On Thu, Sep 10, 2015 at 06:20:57PM -0600, Tycho Andersen wrote:

Hi all,

Here is v2 of the seccomp filter c/r set. The patch notes have individual
changes from the last series, but there are two points not noted:

* The series still does not allow us to correctly restore state for programs
  that will use SECCOMP_FILTER_FLAG_TSYNC in the future. Given that we want to
  keep seccomp_filter's identity, I think something along the lines of another
  seccomp command like SECCOMP_INHERIT_PARENT is needed (although I'm not sure
  if this can even be done yet).
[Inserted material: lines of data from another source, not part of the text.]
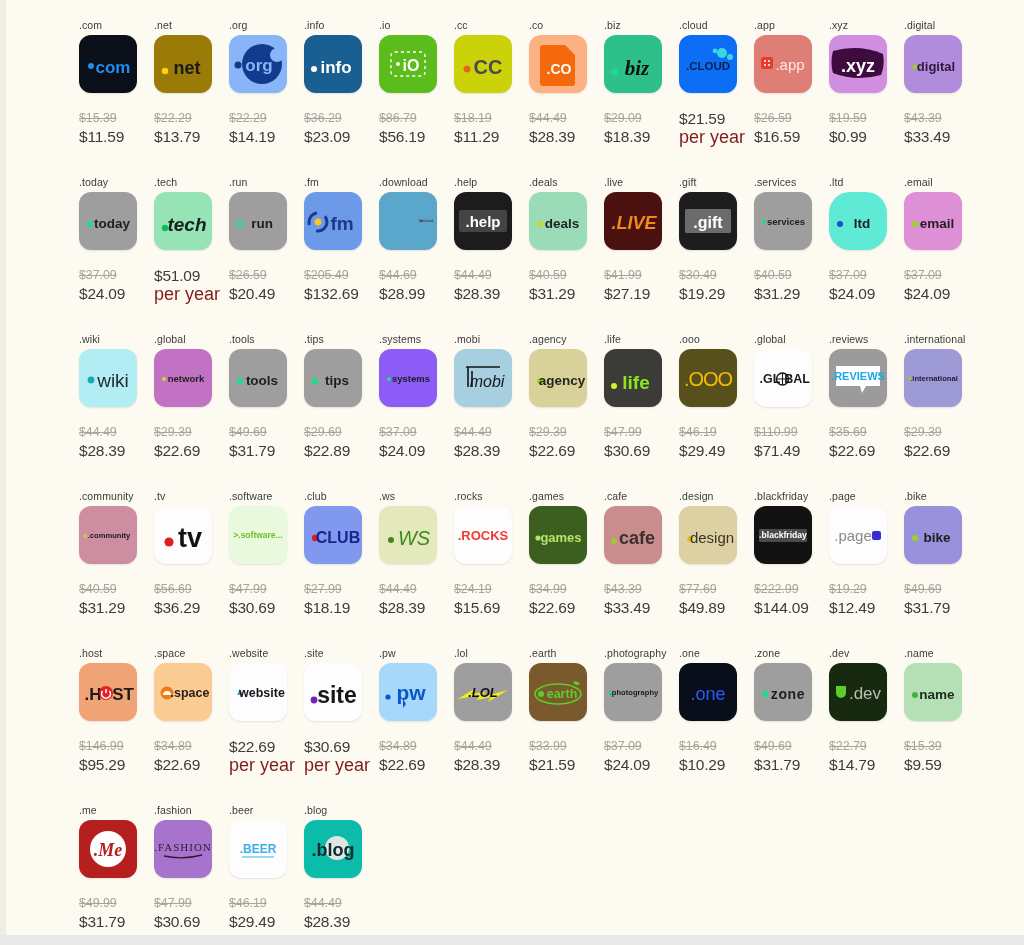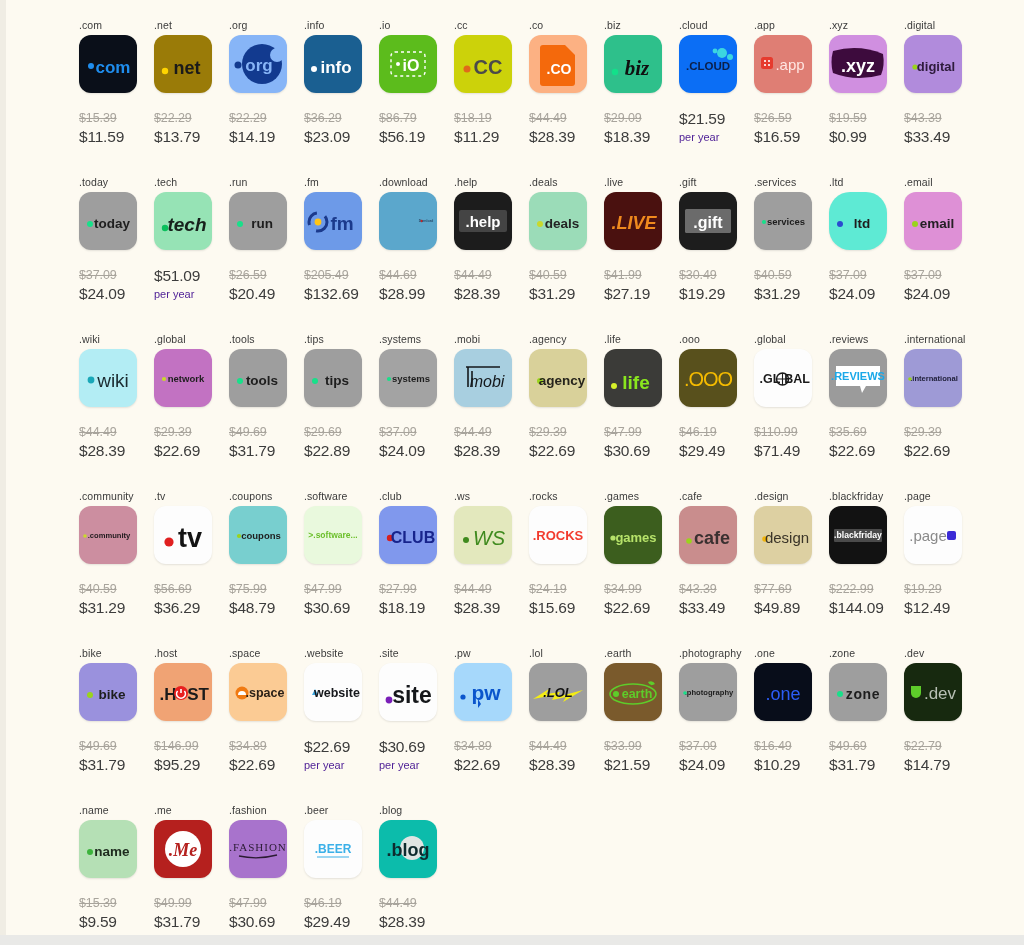--- a/index.html
+++ b/index.html
@@ -72,8 +72,8 @@
     letter-spacing: -0.2px;
   }
   .per-year {
-    font-size: 11px;
-    color: #4c1d95;
+    font-size: 18px;
+    color: #7f1d1d;
     height: 20px;
     line-height: 20px;
   }

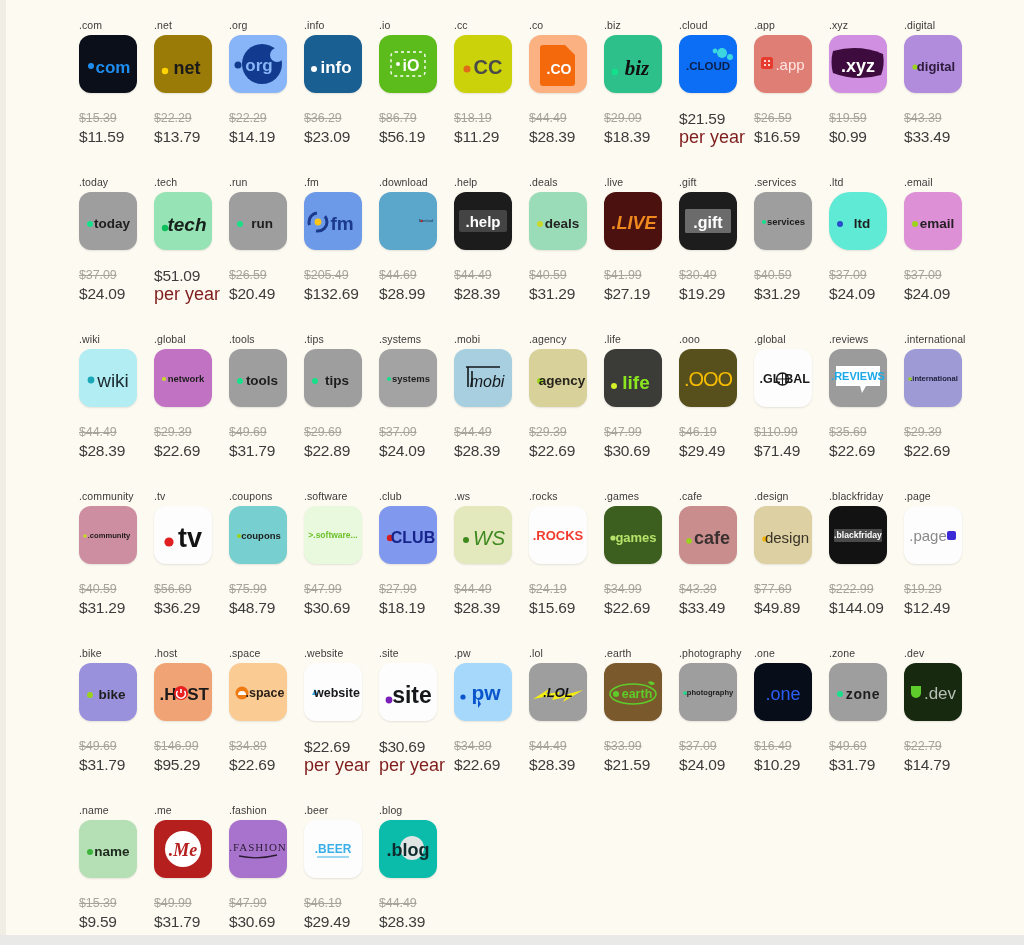--- a/index.html
+++ b/index.html
@@ -479,7 +479,7 @@
       </div>
       <div class="cell">
         <div class="tld-name">.systems</div>
-        <div class="logo" style="background: #a3a3a3;">
+        <div class="logo" style="background: #8b5cf6;">
           <svg width="58" height="58" viewBox="0 0 58 58" xmlns="http://www.w3.org/2000/svg">
             <text x="32" y="33" font-family="Liberation Sans, sans-serif" font-size="9.5" fill="#1e1e1e" font-weight="700" text-anchor="middle">systems</text>
             <circle cx="10" cy="30" r="2.1" fill="#18e08a"></circle>

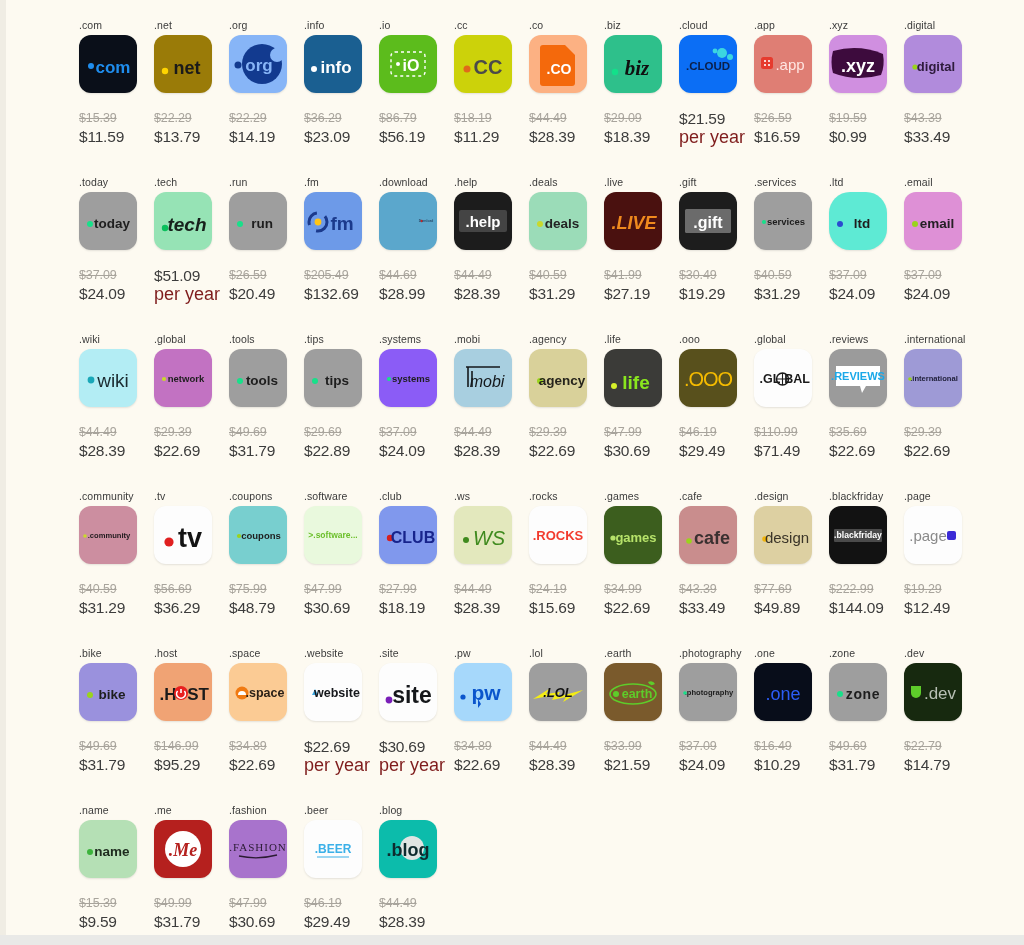--- a/index.html
+++ b/index.html
@@ -609,19 +609,6 @@
         </div>
       </div>
       <div class="cell">
-        <div class="tld-name">.coupons</div>
-        <div class="logo" style="background: rgb(120, 207, 207);">
-          <svg width="58" height="58" viewBox="0 0 58 58" xmlns="http://www.w3.org/2000/svg">
-            <text x="32" y="33" font-family="Liberation Sans, sans-serif" font-size="9.5" fill="#1e1e1e" font-weight="700" text-anchor="middle">coupons</text>
-            <circle cx="10" cy="30" r="2.1" fill="#9ad31c"></circle>
-          </svg>
-        </div>
-        <div class="prices">
-          <div class="old-price">$75.99</div>
-          <div class="new-price">$48.79</div>
-        </div>
-      </div>
-      <div class="cell">
         <div class="tld-name">.software</div>
         <div class="logo" style="background: rgb(233, 249, 221);">
           <svg width="58" height="58" viewBox="0 0 58 58" xmlns="http://www.w3.org/2000/svg">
In addition, we'll need a kcmp command for
  figuring out if filters are the same, although this too needs to compare
  seccomp_filter objects, so it's a little screwy. Any thoughts on how to do
  this nicely are welcome.

* I've dropped the bpf converter bug from the set and will submit it
  separately.

Alexei mentioned that this should go via net-next to minimize cross-tree
conflicts. Does that make sense here?

Having looked at the set again I already see conflicts in net/core/filter.c
and in linux/bpf.h with things myself and others are working on for net-next.
So I think it makes the most sense to get the whole set via net-next,
since seccomp bits look limited comparing to bpf changes.
Otherwise the merge window will be unpleasant.